* **How to complete this task**
The records must be repeated exactly and in their entirety.

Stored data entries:
+-------+

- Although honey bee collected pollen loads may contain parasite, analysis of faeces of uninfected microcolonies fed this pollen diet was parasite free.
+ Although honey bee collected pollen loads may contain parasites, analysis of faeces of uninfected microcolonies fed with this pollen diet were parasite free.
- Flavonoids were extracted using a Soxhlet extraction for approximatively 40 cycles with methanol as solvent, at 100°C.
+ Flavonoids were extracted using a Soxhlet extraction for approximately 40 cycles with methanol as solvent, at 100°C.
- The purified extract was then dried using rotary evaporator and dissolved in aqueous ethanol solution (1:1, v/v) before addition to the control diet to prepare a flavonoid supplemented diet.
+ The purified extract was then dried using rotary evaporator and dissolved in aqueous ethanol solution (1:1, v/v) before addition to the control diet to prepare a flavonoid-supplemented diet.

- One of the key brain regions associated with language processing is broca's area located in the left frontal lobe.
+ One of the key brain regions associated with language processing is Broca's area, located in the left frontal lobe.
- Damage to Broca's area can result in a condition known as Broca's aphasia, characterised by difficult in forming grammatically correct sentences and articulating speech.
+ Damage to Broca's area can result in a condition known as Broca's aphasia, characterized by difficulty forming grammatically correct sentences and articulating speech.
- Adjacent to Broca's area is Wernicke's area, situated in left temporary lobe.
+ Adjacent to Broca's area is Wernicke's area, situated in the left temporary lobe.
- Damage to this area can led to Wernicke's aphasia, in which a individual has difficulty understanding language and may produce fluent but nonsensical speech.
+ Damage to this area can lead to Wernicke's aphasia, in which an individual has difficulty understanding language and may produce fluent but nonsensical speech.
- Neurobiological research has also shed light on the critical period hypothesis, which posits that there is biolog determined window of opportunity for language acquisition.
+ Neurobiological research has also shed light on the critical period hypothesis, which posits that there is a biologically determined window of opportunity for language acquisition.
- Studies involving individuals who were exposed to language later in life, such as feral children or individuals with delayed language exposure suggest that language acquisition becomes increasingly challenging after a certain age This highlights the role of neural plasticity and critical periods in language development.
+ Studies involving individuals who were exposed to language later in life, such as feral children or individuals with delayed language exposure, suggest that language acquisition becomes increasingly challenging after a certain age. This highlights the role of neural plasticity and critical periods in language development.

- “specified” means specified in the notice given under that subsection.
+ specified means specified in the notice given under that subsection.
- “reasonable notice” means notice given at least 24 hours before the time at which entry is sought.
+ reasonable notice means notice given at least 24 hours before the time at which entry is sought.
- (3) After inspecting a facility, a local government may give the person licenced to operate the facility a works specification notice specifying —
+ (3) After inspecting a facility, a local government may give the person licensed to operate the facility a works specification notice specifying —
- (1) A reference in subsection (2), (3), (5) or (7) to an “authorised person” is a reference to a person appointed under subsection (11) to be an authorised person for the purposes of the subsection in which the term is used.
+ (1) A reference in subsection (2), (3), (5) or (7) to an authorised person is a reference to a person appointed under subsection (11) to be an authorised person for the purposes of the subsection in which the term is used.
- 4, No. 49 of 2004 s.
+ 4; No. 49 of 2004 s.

+-------+

* **Answer**
- Although honey bee collected pollen loads may contain parasite, analysis of faeces of uninfected microcolonies fed this pollen diet was parasite free.
+ Although honey bee collected pollen loads may contain parasites, analysis of faeces of uninfected microcolonies fed with this pollen diet were parasite free.
- Flavonoids were extracted using a Soxhlet extraction for approximatively 40 cycles with methanol as solvent, at 100°C.
+ Flavonoids were extracted using a Soxhlet extraction for approximately 40 cycles with methanol as solvent, at 100°C.
- The purified extract was then dried using rotary evaporator and dissolved in aqueous ethanol solution (1:1, v/v) before addition to the control diet to prepare a flavonoid supplemented diet.
+ The purified extract was then dried using rotary evaporator and dissolved in aqueous ethanol solution (1:1, v/v) before addition to the control diet to prepare a flavonoid-supplemented diet.

- One of the key brain regions associated with language processing is broca's area located in the left frontal lobe.
+ One of the key brain regions associated with language processing is Broca's area, located in the left frontal lobe.
- Damage to Broca's area can result in a condition known as Broca's aphasia, characterised by difficult in forming grammatically correct sentences and articulating speech.
+ Damage to Broca's area can result in a condition known as Broca's aphasia, characterized by difficulty forming grammatically correct sentences and articulating speech.
- Adjacent to Broca's area is Wernicke's area, situated in left temporary lobe.
+ Adjacent to Broca's area is Wernicke's area, situated in the left temporary lobe.
- Damage to this area can led to Wernicke's aphasia, in which a individual has difficulty understanding language and may produce fluent but nonsensical speech.
+ Damage to this area can lead to Wernicke's aphasia, in which an individual has difficulty understanding language and may produce fluent but nonsensical speech.
- Neurobiological research has also shed light on the critical period hypothesis, which posits that there is biolog determined window of opportunity for language acquisition.
+ Neurobiological research has also shed light on the critical period hypothesis, which posits that there is a biologically determined window of opportunity for language acquisition.
- Studies involving individuals who were exposed to language later in life, such as feral children or individuals with delayed language exposure suggest that language acquisition becomes increasingly challenging after a certain age This highlights the role of neural plasticity and critical periods in language development.
+ Studies involving individuals who were exposed to language later in life, such as feral children or individuals with delayed language exposure, suggest that language acquisition becomes increasingly challenging after a certain age. This highlights the role of neural plasticity and critical periods in language development.

- “specified” means specified in the notice given under that subsection.
+ specified means specified in the notice given under that subsection.
- “reasonable notice” means notice given at least 24 hours before the time at which entry is sought.
+ reasonable notice means notice given at least 24 hours before the time at which entry is sought.
- (3) After inspecting a facility, a local government may give the person licenced to operate the facility a works specification notice specifying —
+ (3) After inspecting a facility, a local government may give the person licensed to operate the facility a works specification notice specifying —
- (1) A reference in subsection (2), (3), (5) or (7) to an “authorised person” is a reference to a person appointed under subsection (11) to be an authorised person for the purposes of the subsection in which the term is used.
+ (1) A reference in subsection (2), (3), (5) or (7) to an authorised person is a reference to a person appointed under subsection (11) to be an authorised person for the purposes of the subsection in which the term is used.
- 4, No. 49 of 2004 s.
+ 4; No. 49 of 2004 s.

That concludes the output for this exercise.